> **Exercise prompt**
Exactly reproduce all the records, keeping pictures out of the copy.

> **Raw data**

=== Begin Enclosure ===

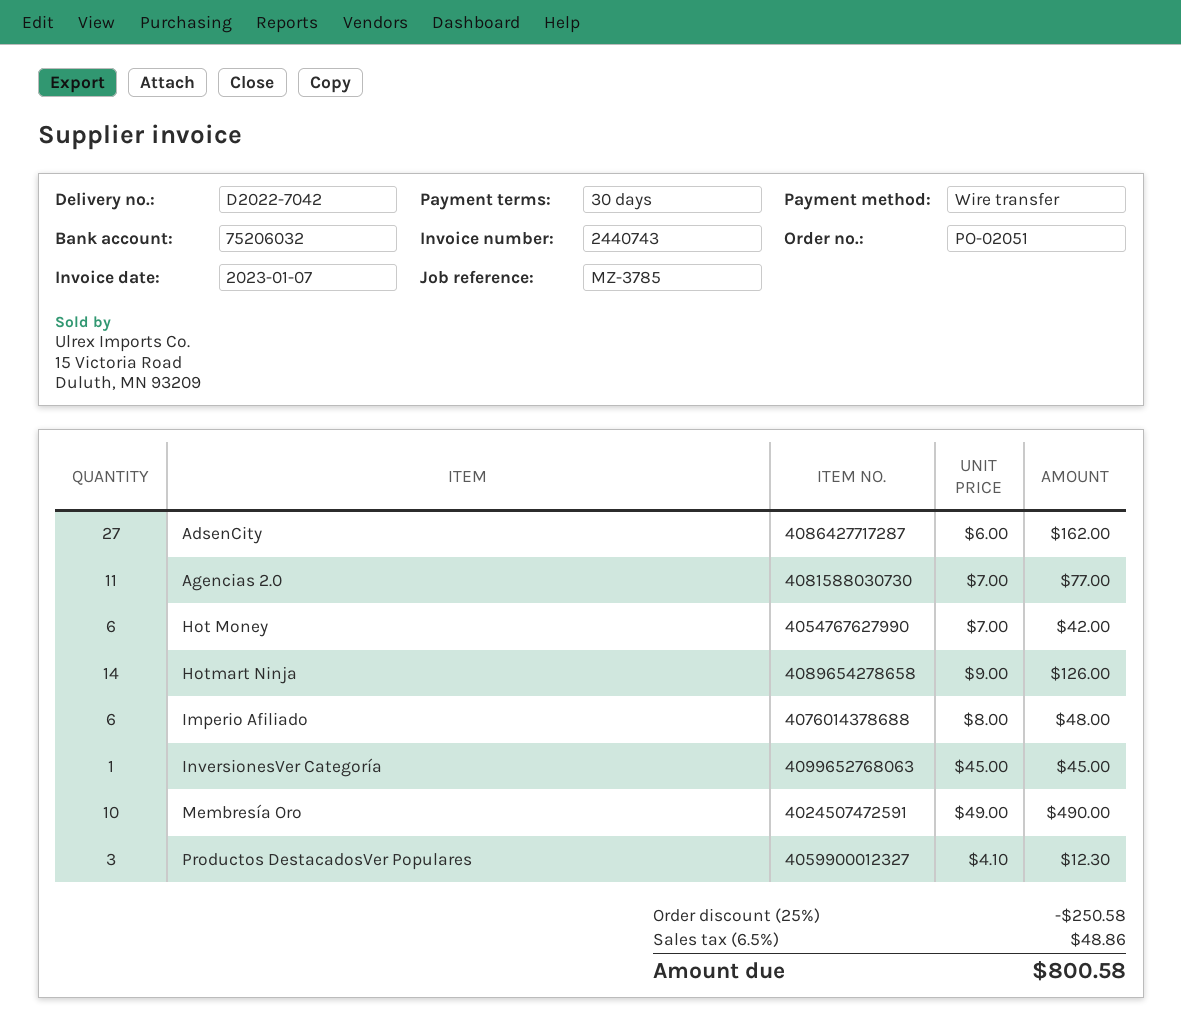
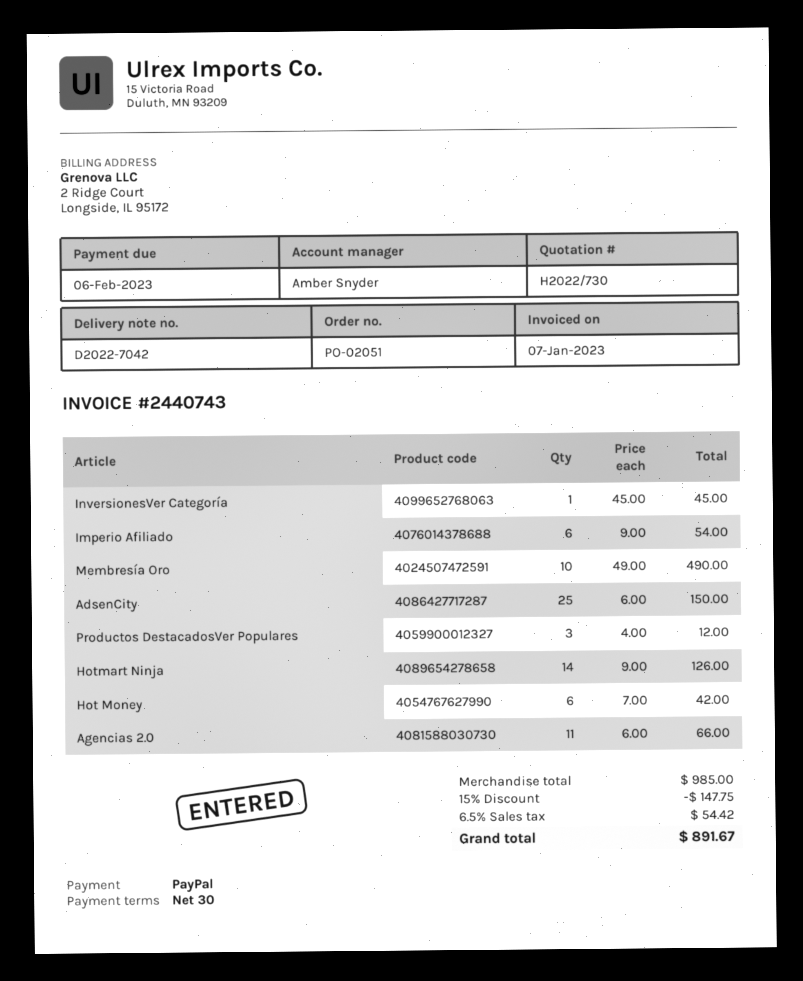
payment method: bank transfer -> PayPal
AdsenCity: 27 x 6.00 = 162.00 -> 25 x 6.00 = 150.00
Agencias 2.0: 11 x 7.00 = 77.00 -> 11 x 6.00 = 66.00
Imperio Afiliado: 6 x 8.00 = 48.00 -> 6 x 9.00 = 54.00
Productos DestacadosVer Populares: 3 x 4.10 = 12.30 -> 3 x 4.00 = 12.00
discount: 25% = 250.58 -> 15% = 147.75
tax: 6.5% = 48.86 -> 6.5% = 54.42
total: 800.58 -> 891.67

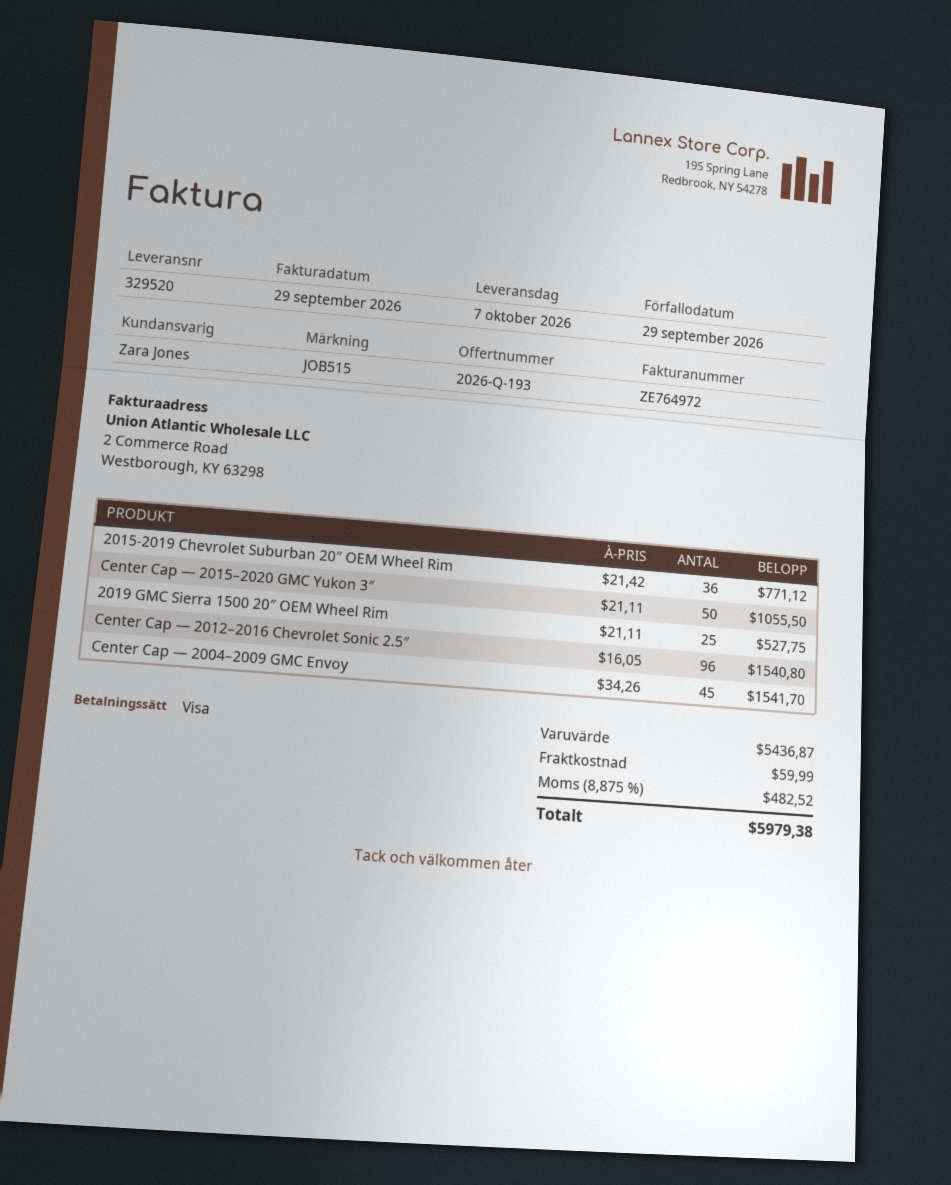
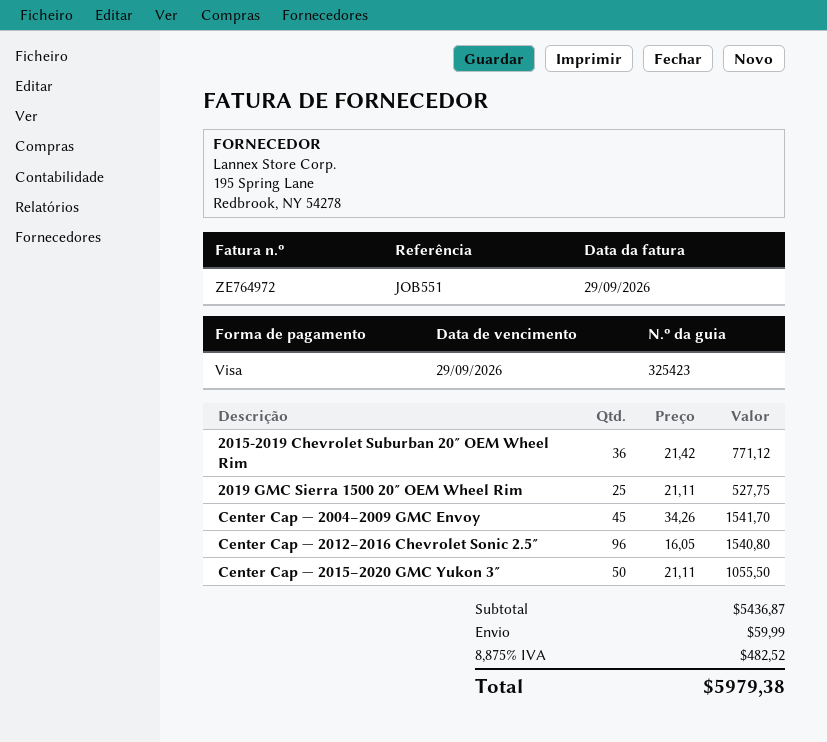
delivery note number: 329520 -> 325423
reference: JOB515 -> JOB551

=== End Enclosure ===

> **Task output**
payment method: bank transfer -> PayPal
AdsenCity: 27 x 6.00 = 162.00 -> 25 x 6.00 = 150.00
Agencias 2.0: 11 x 7.00 = 77.00 -> 11 x 6.00 = 66.00
Imperio Afiliado: 6 x 8.00 = 48.00 -> 6 x 9.00 = 54.00
Productos DestacadosVer Populares: 3 x 4.10 = 12.30 -> 3 x 4.00 = 12.00
discount: 25% = 250.58 -> 15% = 147.75
tax: 6.5% = 48.86 -> 6.5% = 54.42
total: 800.58 -> 891.67

delivery note number: 329520 -> 325423
reference: JOB515 -> JOB551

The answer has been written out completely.